Sole Proprietor – Tips to help you if you file your income on Schedule C of your 1040
Updated: Jun 3, 2019
The purpose of this article is to help Sole proprietors understand how their deduction choices will affect the income calculation lenders use, so that you have the information necessary to determine if a deduction will hurt your ability to get a home loan.
There is a simple Excel calculator on the Calculators Tab that you can use to easily calculate the income a lender will use to qualify you for a home loan. The tips below help explain the calculation.
Small businesses typically file a Schedule C of the Federal tax form 1040. Many of those businesses are home-based. If you work from home and have a space dedicated to your business, the IRS allows you to use the “Business Use of Home” write-off on Line 30 of Schedule C. This is an advantage when you apply for a home loan because lenders add that back to their income calculation.
Some accountants think that using the Business Use of Home write-off may trigger an audit. Others say that is nonsense. Those who think it may trigger an audit break up the home office expenses into other categories (Rent and Utilities). The problem with this approach is that lenders do not add back Rent and Utilities. Those expenses usually apply when you rent a space outside your home.
The reason we add back “Business Use of Home” is that we already account for the full housing payment in our calculation. We don’t need to “double hit” you for the same expense.
The lesson is that if you can legitimately deduct Business Use of Home, it benefits you from a tax perspective but does not hurt you when you apply for a home loan.

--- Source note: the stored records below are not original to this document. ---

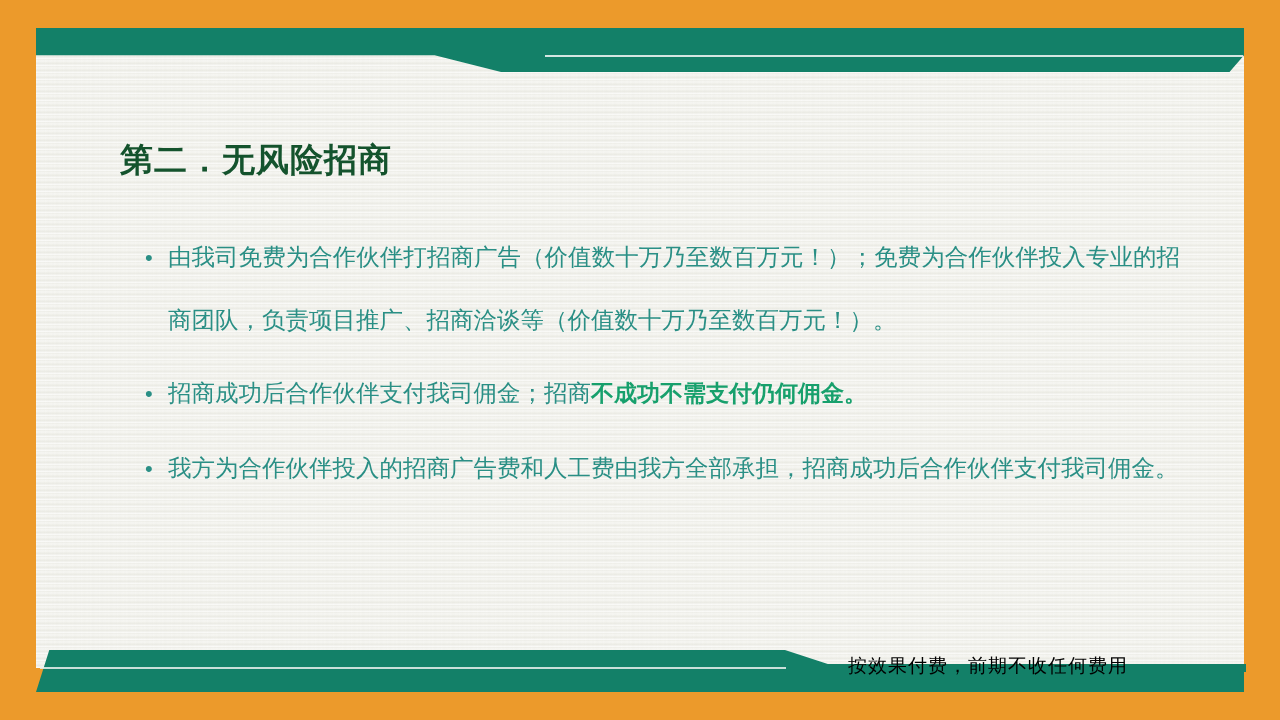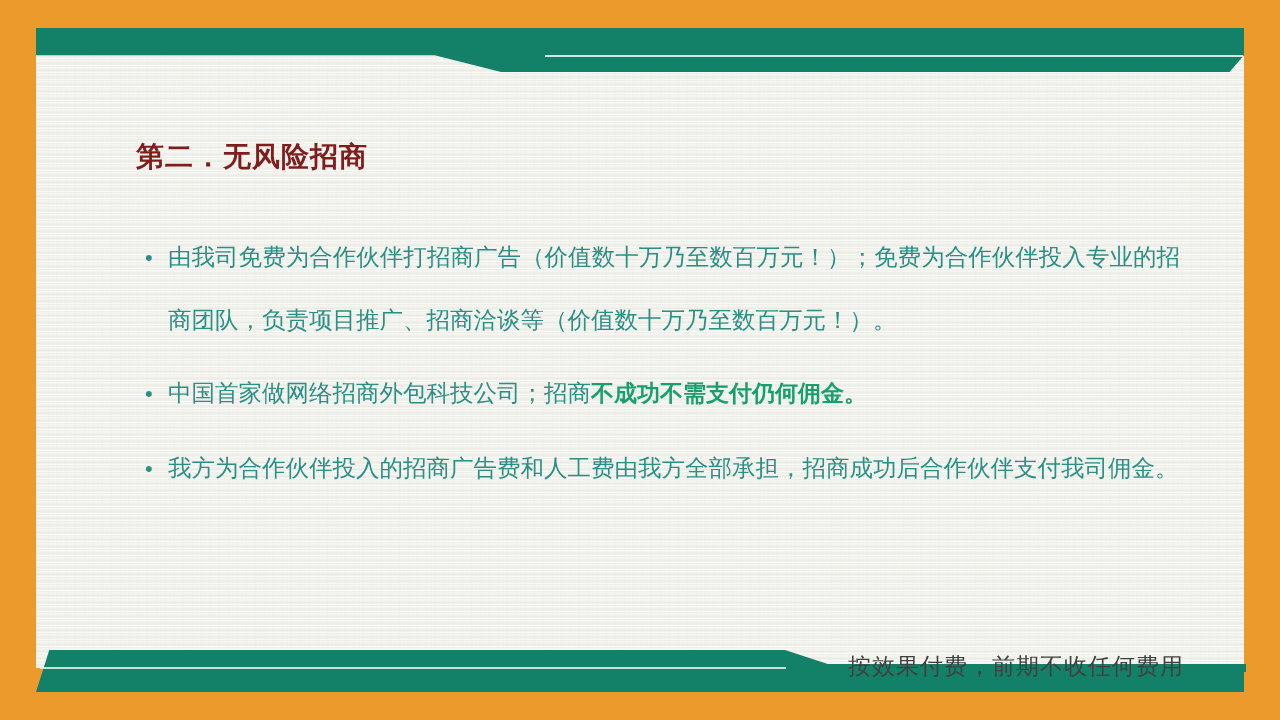--- a/index.html
+++ b/index.html
@@ -79,25 +79,25 @@
     font-size: 22px;
     font-weight: bold;
     font-family: "Liberation Sans", sans-serif;
     letter-spacing: .5px;
     white-space: nowrap;
   }
 
   
   #section-title {
     position: absolute;
-    left: 136px;
+    left: 120px;
     top: 138px;
-    font-size: 28px;
+    font-size: 33px;
     font-weight: bold;
-    color: #7f1d1d;
+    color: #14532d;
     font-family: "Liberation Sans", sans-serif;
     letter-spacing: 1px;
     white-space: nowrap;
   }
 
   #bullets {
     position: absolute;
     left: 140px;
     top: 226px;
     width: 1040px;
@@ -161,22 +161,22 @@
     width: 460px;
     height: 8px;
     background: #138068;
   }
   #footer-text {
     position: absolute;
     left: 848px;
     top: 648px;
     height: 36px;
     line-height: 36px;
-    color: #404040;
-    font-size: 23px;
+    color: #000000;
+    font-size: 19px;
     font-family: "Liberation Sans", sans-serif;
     letter-spacing: 1px;
     white-space: nowrap;
   }
 </style>
 </head>
 <body>
 
 <div id="slide">
 
@@ -189,21 +189,21 @@
 
   <div id="bullets">
 
     <div class="bullet">
       <span class="dot">•</span>
       <span class="txt"><span>由我司免费为合作伙伴打招商广告（价值数十万乃至数百万元！）；免费为合作伙伴投入专业的招商团队，负责项目推广、招商洽谈等（价值数十万乃至数百万元！）。</span></span>
     </div>
 
     <div class="bullet">
       <span class="dot">•</span>
-      <span class="txt"><span>中国首家做网络招商外包科技公司；招商</span><span class="strong">不成功不需支付仍何佣金。</span></span>
+      <span class="txt"><span>招商成功后合作伙伴支付我司佣金；招商</span><span class="strong">不成功不需支付仍何佣金。</span></span>
     </div>
 
     <div class="bullet">
       <span class="dot">•</span>
       <span class="txt"><span>我方为合作伙伴投入的招商广告费和人工费由我方全部承担，招商成功后合作伙伴支付我司佣金。</span></span>
     </div>
 
   </div>
 
   <div id="footer-band"></div>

There is a full article about this subject in the Insider Secrets for Self-employed People section. Briefly, you can write off 50% of your business meals expense, but lenders deduct 100% of the expense. So, it does not benefit you to be aggressive in the Meals deduction section.
Depreciation and Amortization
Most lenders add back expenses deducted as Depreciation, Amortization and Depletion because those are non-cash deductions (i.e. they are not actual dollars out of your pocket). If you have significant Amortization deductions, I recommend that you ask your lender if they add that back before you apply for a home loan with them. For some reason that I do not understand, some banks aren’t smart enough to know that Amortization is a non-cash deduction like Depreciation.
Lenders add back the mileage deduction at the IRS allowed rate. As of 2019 that is 25 cents per mile. I am surprised how many clients don’t take advantage of the mileage expense deduction. If you keep track of the miles used exclusively for business and write it off, that will not hurt your home loan income calculation.